Yesterday was no better with the swell easing under a persistent onshore breeze. This morning we're in between swells but conditions are much cleaner across all locations with a variable offshore breeze. This is ahead of a trough, strengthening onshore and new kick in swell this afternoon, discussed in more detail below.
This week and weekend (Feb 2 - 7)
Following the inconsistent groundswell from the weekend, we've got a couple of better, more consistent swells sources on the cards for the coming days, and winds are also looking more favourable for the beaches into Thursday/Friday with an upgrade in swell.

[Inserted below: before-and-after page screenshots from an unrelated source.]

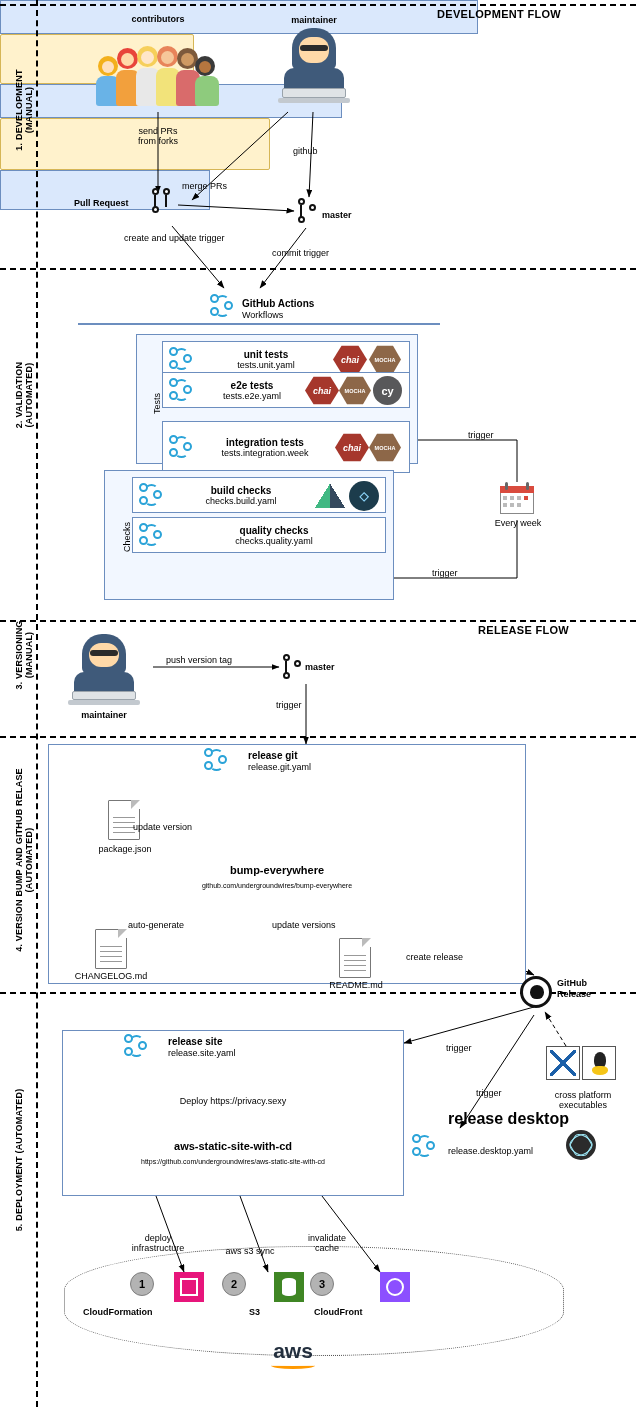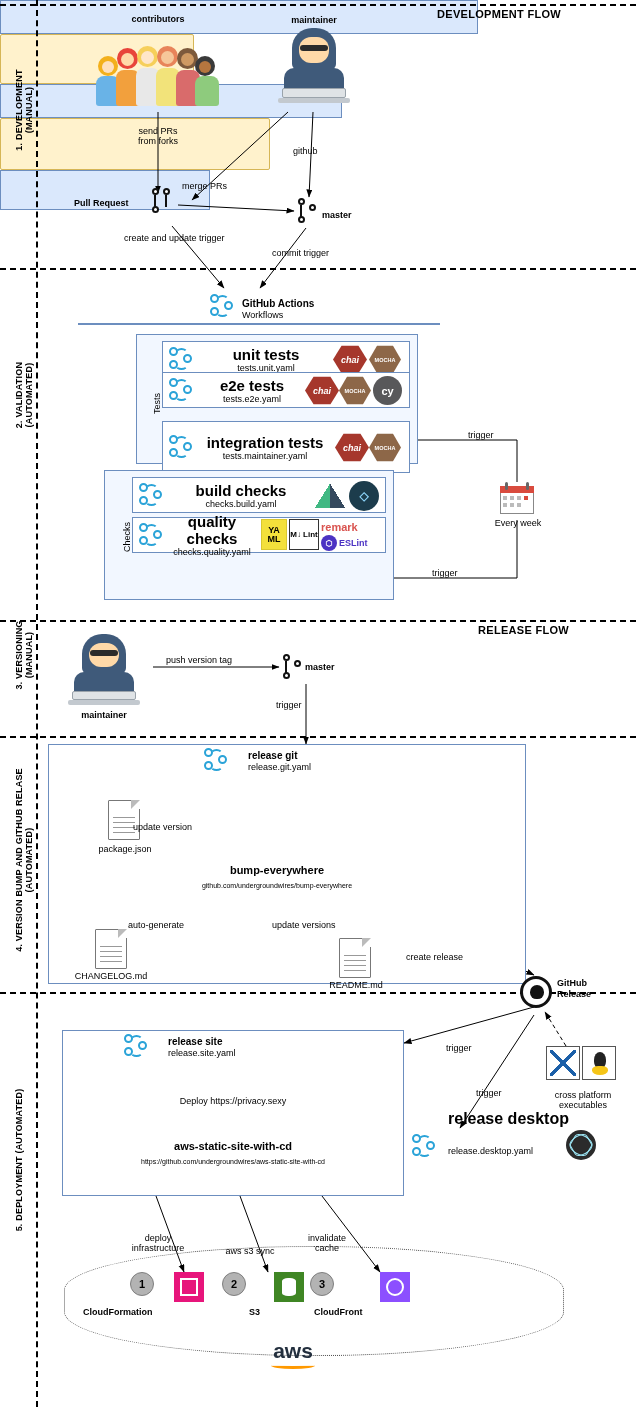"unit tests" .wf-name { font-size: 15px -> 10px }
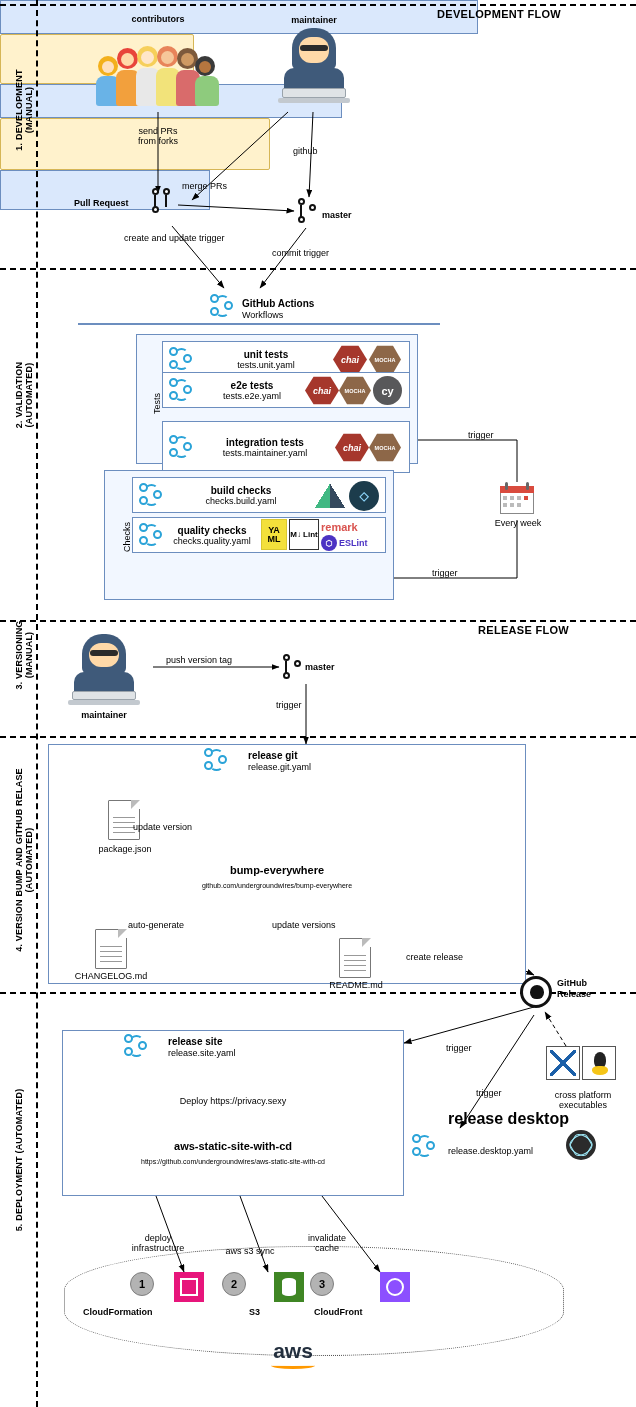"tests.maintainer.yaml" div.wf-file { text: tests.maintainer.yaml -> tests.integration.week }
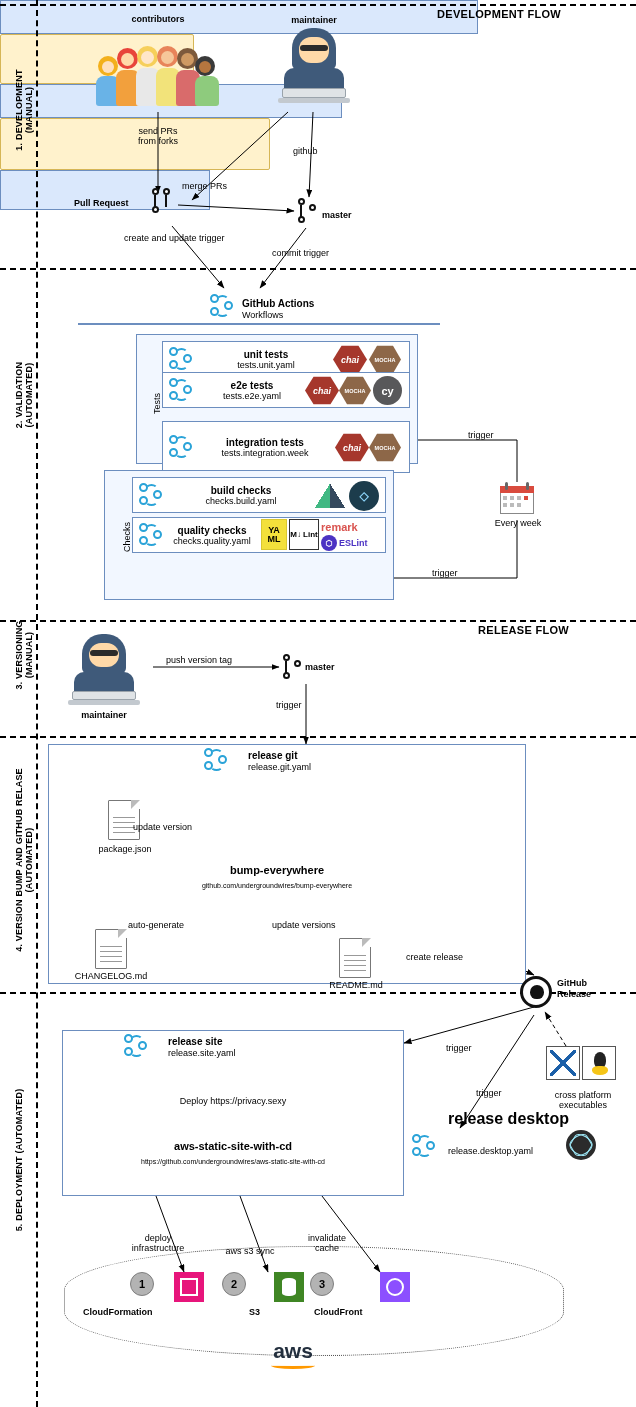"YA ML" div { html: <div> <div>YA ML</div> <div>M↓ Lint</div> <div>remark</div> <div>⬡</div> <div>ESLint</div> </div> -> none }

Later today and more so tomorrow, a new W/SW groundswell is due to fill in, generated by a polar front that developed east of the Heard Island region late last week, but then weakening while continuing to generate a healthy fetch under the country on the weekend.
A mix of mid-period and less consistent SW-W/SW swells are due, filling in tomorrow with surf mostly around 3ft on the Surf Coast, 4-5ft to the east. Unfortunately conditions will be poor in the wake of today's change with fresh to strong S/SW tending S'ly winds tomorrow.
On Wednesday, a slightly better SW swell is due, produced by a frontal system that's currently racing in from the south-west, under the country. A good fetch of strong to gale-force W/SW winds are being generated, on top of the active sea state ahead of it, generating a slightly bigger pulse of swell for Wednesday morning. Size wise the Surf Coast should see 3ft+ sets (swell magnets) with 4-5ft+ waves on the Mornington Peninsula.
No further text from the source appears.